Go through the listing below and show each line that has the word "Explain".

**Exercise input:**
====
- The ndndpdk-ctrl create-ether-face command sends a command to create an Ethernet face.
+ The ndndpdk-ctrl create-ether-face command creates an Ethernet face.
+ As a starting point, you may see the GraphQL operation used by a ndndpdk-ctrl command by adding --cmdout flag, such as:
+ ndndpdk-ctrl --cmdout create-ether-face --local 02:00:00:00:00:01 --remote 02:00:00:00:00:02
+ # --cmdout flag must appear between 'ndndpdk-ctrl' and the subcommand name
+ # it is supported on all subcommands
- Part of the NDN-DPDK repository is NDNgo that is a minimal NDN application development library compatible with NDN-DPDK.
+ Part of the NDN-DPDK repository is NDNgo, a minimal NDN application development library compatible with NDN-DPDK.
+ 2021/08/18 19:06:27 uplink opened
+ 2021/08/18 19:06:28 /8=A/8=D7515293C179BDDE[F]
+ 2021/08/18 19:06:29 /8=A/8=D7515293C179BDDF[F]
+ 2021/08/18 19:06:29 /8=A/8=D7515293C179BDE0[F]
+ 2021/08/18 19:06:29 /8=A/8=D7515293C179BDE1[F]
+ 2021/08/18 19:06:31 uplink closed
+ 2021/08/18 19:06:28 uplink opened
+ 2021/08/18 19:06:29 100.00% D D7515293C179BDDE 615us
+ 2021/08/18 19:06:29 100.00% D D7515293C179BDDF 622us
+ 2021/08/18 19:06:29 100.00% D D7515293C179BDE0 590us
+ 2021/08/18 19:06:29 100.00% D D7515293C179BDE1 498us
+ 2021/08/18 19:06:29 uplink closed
====
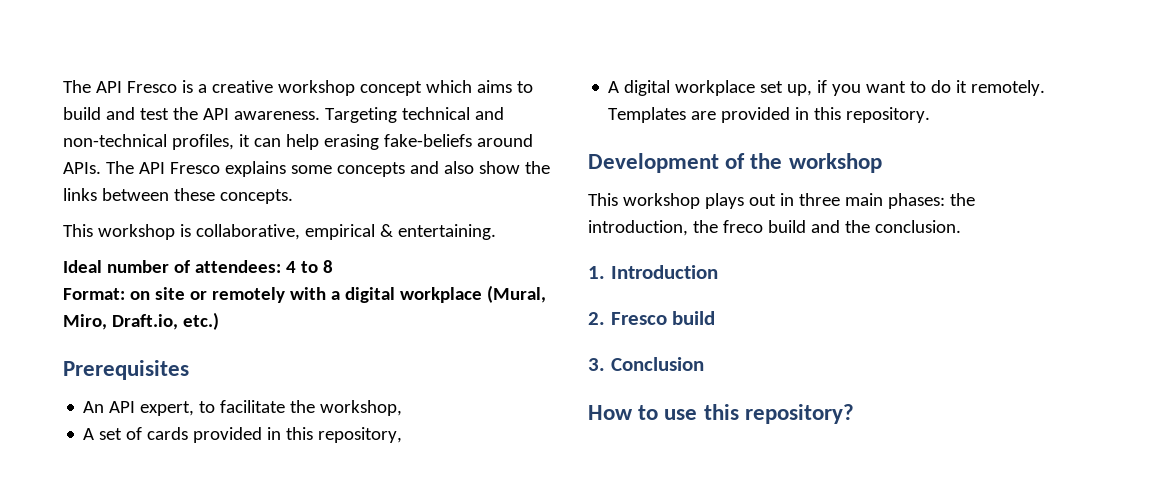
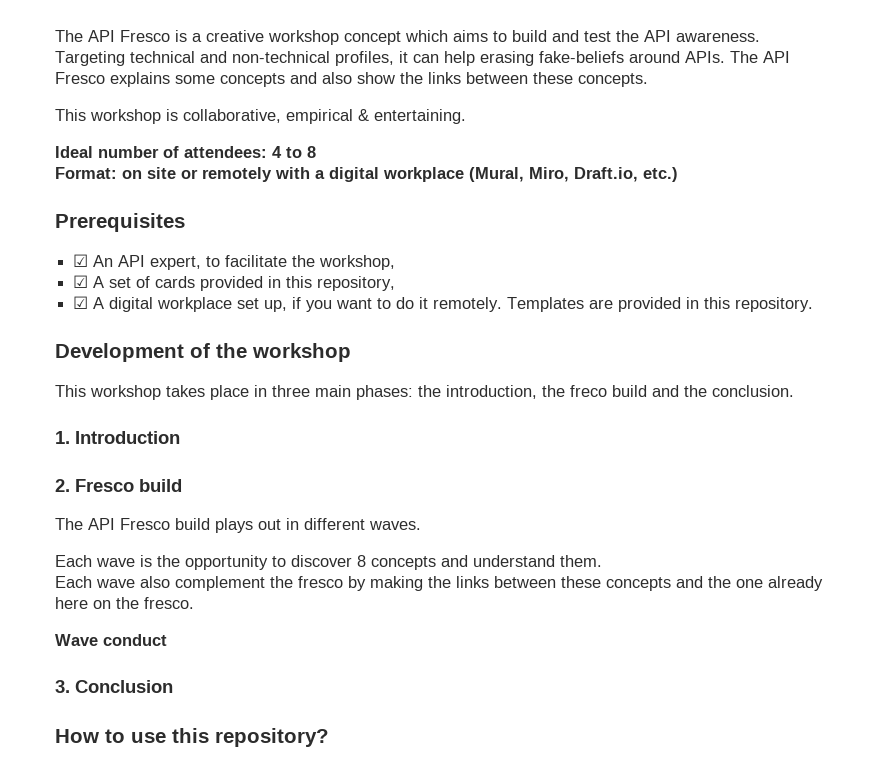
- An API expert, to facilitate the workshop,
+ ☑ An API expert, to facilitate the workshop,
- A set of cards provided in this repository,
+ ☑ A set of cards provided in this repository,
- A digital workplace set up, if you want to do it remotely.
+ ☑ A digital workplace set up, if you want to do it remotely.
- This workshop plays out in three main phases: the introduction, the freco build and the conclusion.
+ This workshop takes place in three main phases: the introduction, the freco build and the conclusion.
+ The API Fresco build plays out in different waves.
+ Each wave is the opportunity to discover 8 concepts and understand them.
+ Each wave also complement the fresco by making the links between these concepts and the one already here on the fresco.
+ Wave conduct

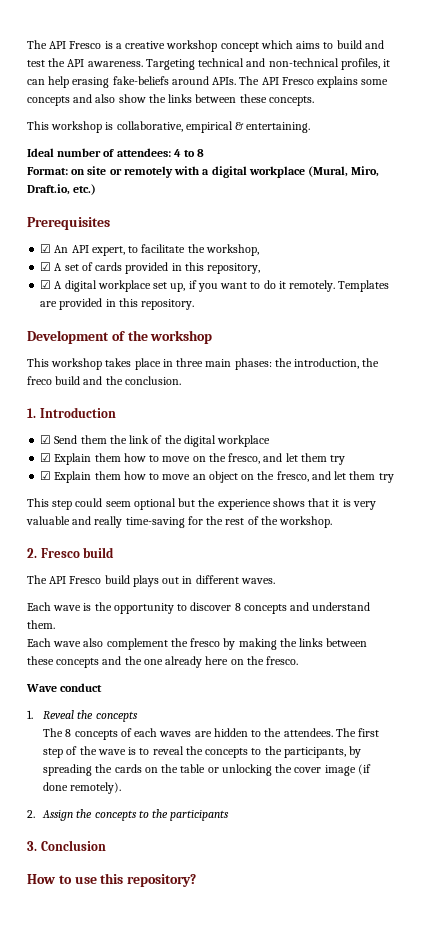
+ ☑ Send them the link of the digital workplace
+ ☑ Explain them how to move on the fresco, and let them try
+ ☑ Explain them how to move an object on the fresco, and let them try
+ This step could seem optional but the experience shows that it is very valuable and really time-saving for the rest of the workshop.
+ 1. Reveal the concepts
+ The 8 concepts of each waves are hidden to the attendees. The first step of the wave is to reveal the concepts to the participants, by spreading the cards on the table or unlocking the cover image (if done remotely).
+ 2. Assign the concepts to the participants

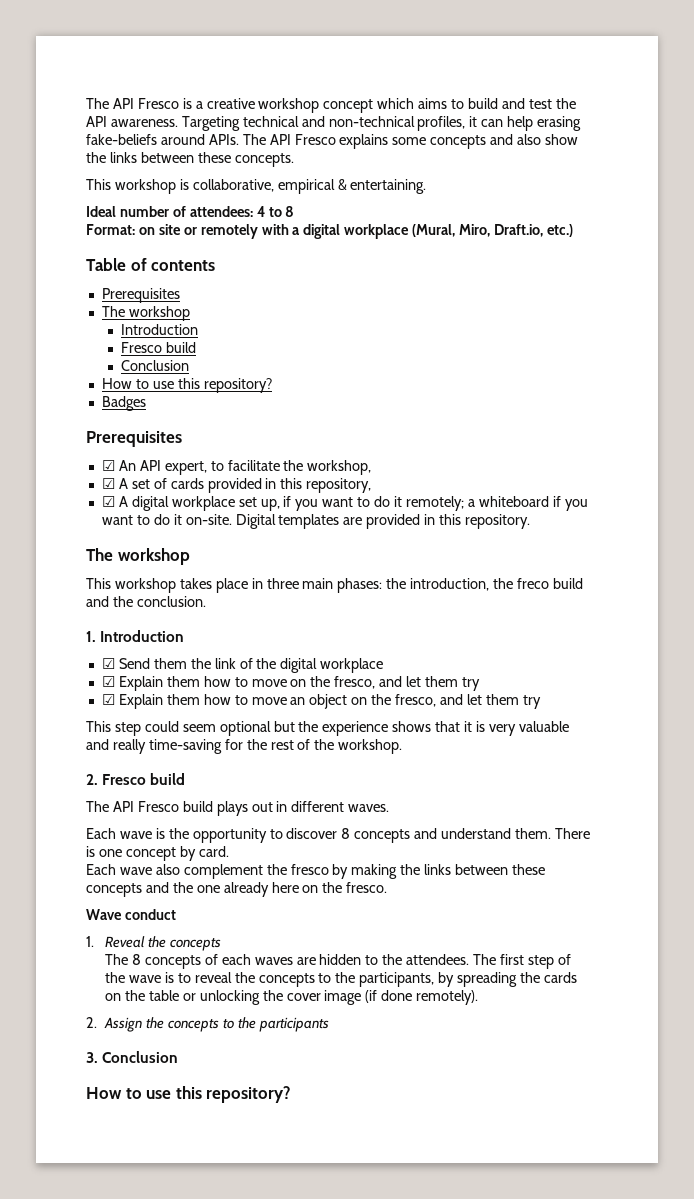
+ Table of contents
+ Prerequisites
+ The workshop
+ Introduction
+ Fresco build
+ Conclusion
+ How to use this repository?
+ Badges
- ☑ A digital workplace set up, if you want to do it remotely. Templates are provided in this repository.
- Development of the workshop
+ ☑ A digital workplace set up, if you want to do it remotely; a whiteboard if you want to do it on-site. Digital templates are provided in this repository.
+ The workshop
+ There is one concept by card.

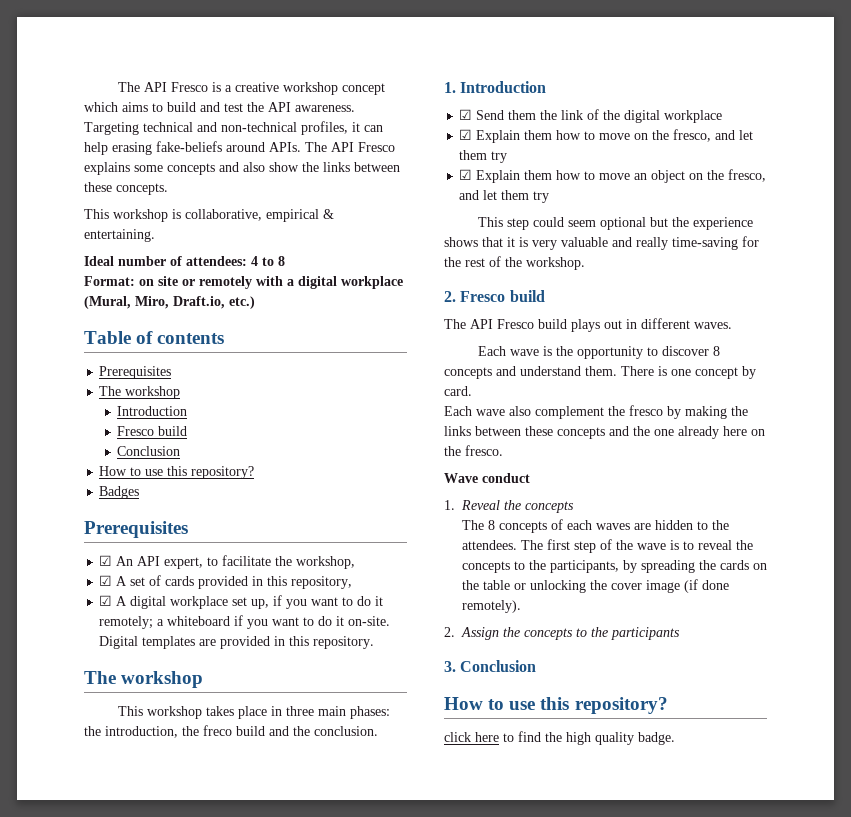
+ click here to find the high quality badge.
====
**Output below:**
+ ☑ Explain them how to move on the fresco, and let them try
+ ☑ Explain them how to move an object on the fresco, and let them try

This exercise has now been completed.